*Revision tracking records:*
• • •

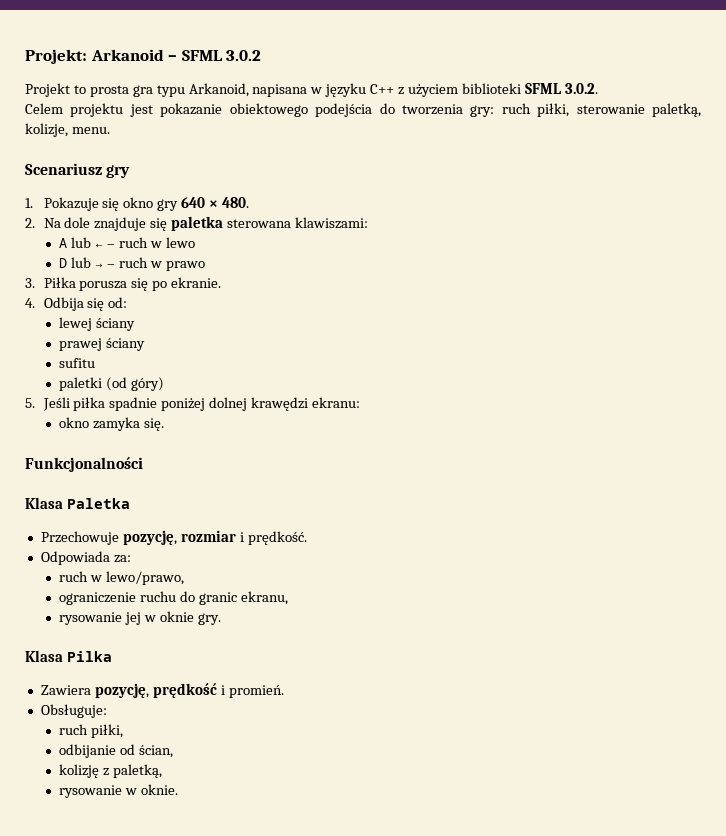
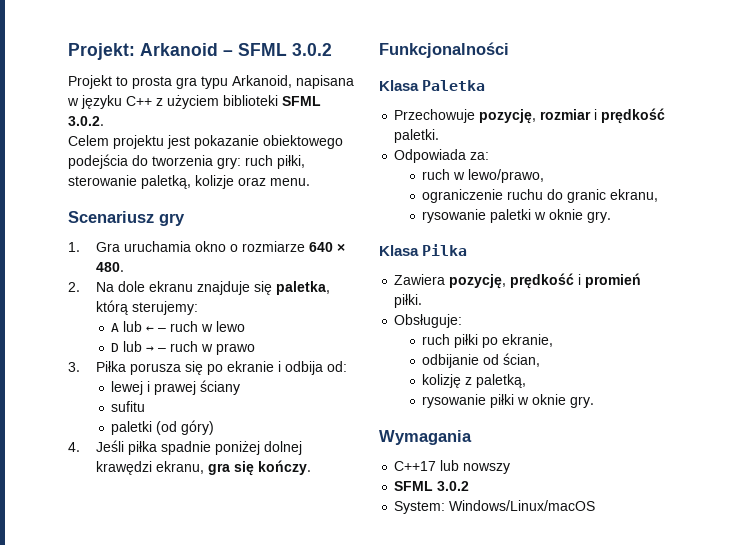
- Celem projektu jest pokazanie obiektowego podejścia do tworzenia gry: ruch piłki, sterowanie paletką, kolizje, menu.
+ Celem projektu jest pokazanie obiektowego podejścia do tworzenia gry: ruch piłki, sterowanie paletką, kolizje oraz menu.
- 1. Pokazuje się okno gry 640 × 480.
+ 1. Gra uruchamia okno o rozmiarze 640 × 480.
- 2. Na dole znajduje się paletka sterowana klawiszami:
+ 2. Na dole ekranu znajduje się paletka, którą sterujemy:
- 3. Piłka porusza się po ekranie.
- 4. Odbija się od:
+ 3. Piłka porusza się po ekranie i odbija od:
- lewej ściany
- prawej ściany
+ lewej i prawej ściany
- 5. Jeśli piłka spadnie poniżej dolnej krawędzi ekranu:
- okno zamyka się.
+ 4. Jeśli piłka spadnie poniżej dolnej krawędzi ekranu, gra się kończy.
- Przechowuje pozycję, rozmiar i prędkość.
+ Przechowuje pozycję, rozmiar i prędkość paletki.
- rysowanie jej w oknie gry.
+ rysowanie paletki w oknie gry.
- Zawiera pozycję, prędkość i promień.
+ Zawiera pozycję, prędkość i promień piłki.
  Obsługuje:
- ruch piłki,
+ ruch piłki po ekranie,
- rysowanie w oknie.
+ rysowanie piłki w oknie gry.
+ Wymagania
+ C++17 lub nowszy
+ SFML 3.0.2
+ System: Windows/Linux/macOS

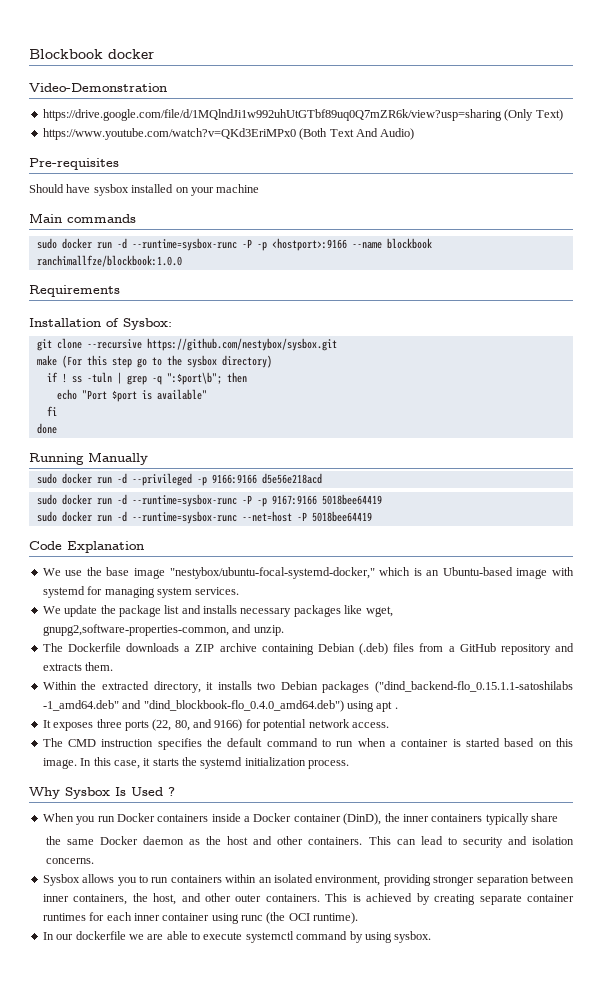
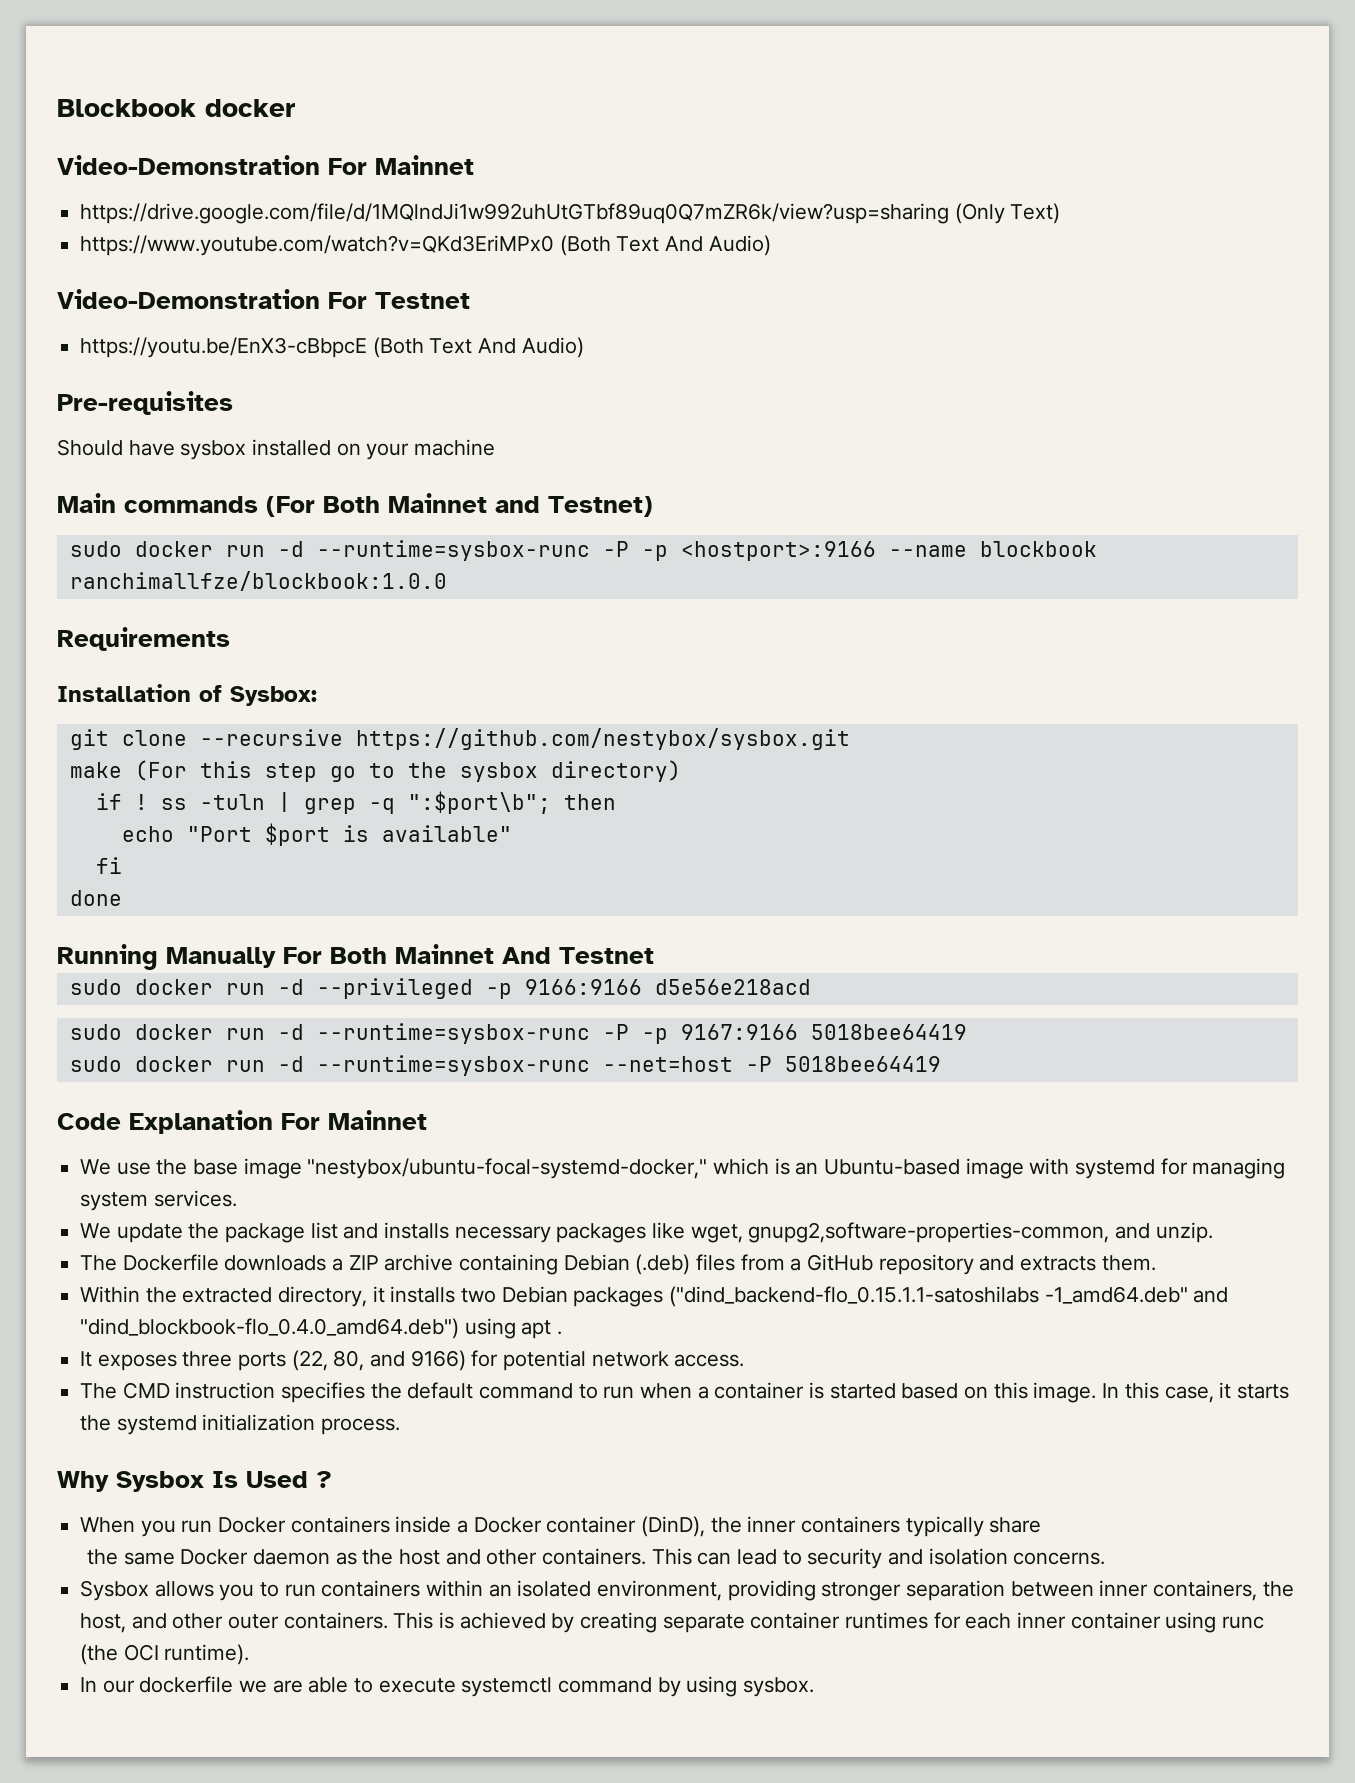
- Video-Demonstration
+ Video-Demonstration For Mainnet
+ Video-Demonstration For Testnet
+ https://youtu.be/EnX3-cBbpcE (Both Text And Audio)
- Main commands
+ Main commands (For Both Mainnet and Testnet)
- Running Manually
+ Running Manually For Both Mainnet And Testnet
- Code Explanation
+ Code Explanation For Mainnet

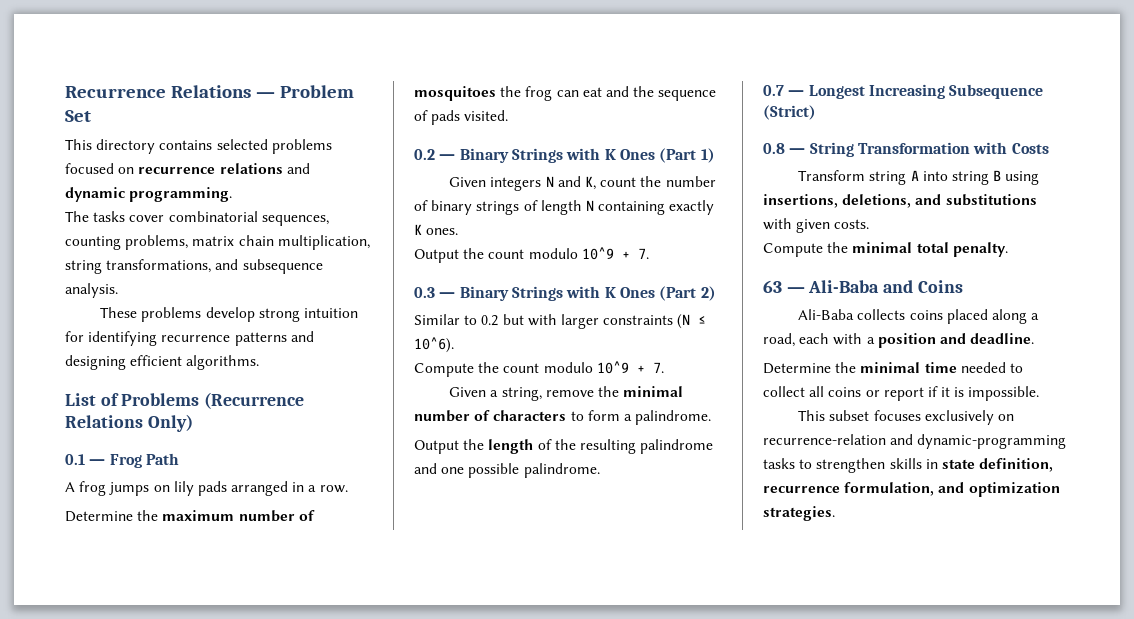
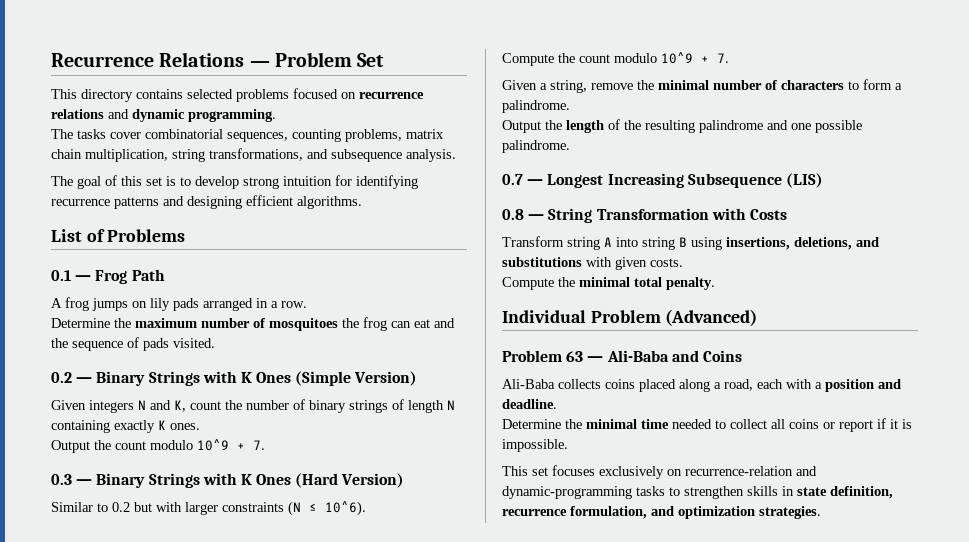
- These problems develop strong intuition for identifying recurrence patterns and designing efficient algorithms.
+ The goal of this set is to develop strong intuition for identifying recurrence patterns and designing efficient algorithms.
- List of Problems (Recurrence Relations Only)
+ List of Problems
- 0.2 — Binary Strings with K Ones (Part 1)
+ 0.2 — Binary Strings with K Ones (Simple Version)
- 0.3 — Binary Strings with K Ones (Part 2)
+ 0.3 — Binary Strings with K Ones (Hard Version)
- 0.7 — Longest Increasing Subsequence (Strict)
+ 0.7 — Longest Increasing Subsequence (LIS)
- 63 — Ali-Baba and Coins
+ Individual Problem (Advanced)
+ Problem 63 — Ali-Baba and Coins
- This subset focuses exclusively on recurrence-relation and dynamic-programming tasks to strengthen skills in state definition, recurrence formulation, and optimization strategies.
+ This set focuses exclusively on recurrence-relation and dynamic-programming tasks to strengthen skills in state definition, recurrence formulation, and optimization strategies.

• • •

*Task:*
Only the lines from the start of the records to the line with "- These problems" belong in the copy. Print them exactly, minus pictures.

*Output for this exercise:*
- Celem projektu jest pokazanie obiektowego podejścia do tworzenia gry: ruch piłki, sterowanie paletką, kolizje, menu.
+ Celem projektu jest pokazanie obiektowego podejścia do tworzenia gry: ruch piłki, sterowanie paletką, kolizje oraz menu.
- 1. Pokazuje się okno gry 640 × 480.
+ 1. Gra uruchamia okno o rozmiarze 640 × 480.
- 2. Na dole znajduje się paletka sterowana klawiszami:
+ 2. Na dole ekranu znajduje się paletka, którą sterujemy:
- 3. Piłka porusza się po ekranie.
- 4. Odbija się od:
+ 3. Piłka porusza się po ekranie i odbija od:
- lewej ściany
- prawej ściany
+ lewej i prawej ściany
- 5. Jeśli piłka spadnie poniżej dolnej krawędzi ekranu:
- okno zamyka się.
+ 4. Jeśli piłka spadnie poniżej dolnej krawędzi ekranu, gra się kończy.
- Przechowuje pozycję, rozmiar i prędkość.
+ Przechowuje pozycję, rozmiar i prędkość paletki.
- rysowanie jej w oknie gry.
+ rysowanie paletki w oknie gry.
- Zawiera pozycję, prędkość i promień.
+ Zawiera pozycję, prędkość i promień piłki.
  Obsługuje:
- ruch piłki,
+ ruch piłki po ekranie,
- rysowanie w oknie.
+ rysowanie piłki w oknie gry.
+ Wymagania
+ C++17 lub nowszy
+ SFML 3.0.2
+ System: Windows/Linux/macOS

- Video-Demonstration
+ Video-Demonstration For Mainnet
+ Video-Demonstration For Testnet
+ https://youtu.be/EnX3-cBbpcE (Both Text And Audio)
- Main commands
+ Main commands (For Both Mainnet and Testnet)
- Running Manually
+ Running Manually For Both Mainnet And Testnet
- Code Explanation
+ Code Explanation For Mainnet

- These problems develop strong intuition for identifying recurrence patterns and designing efficient algorithms.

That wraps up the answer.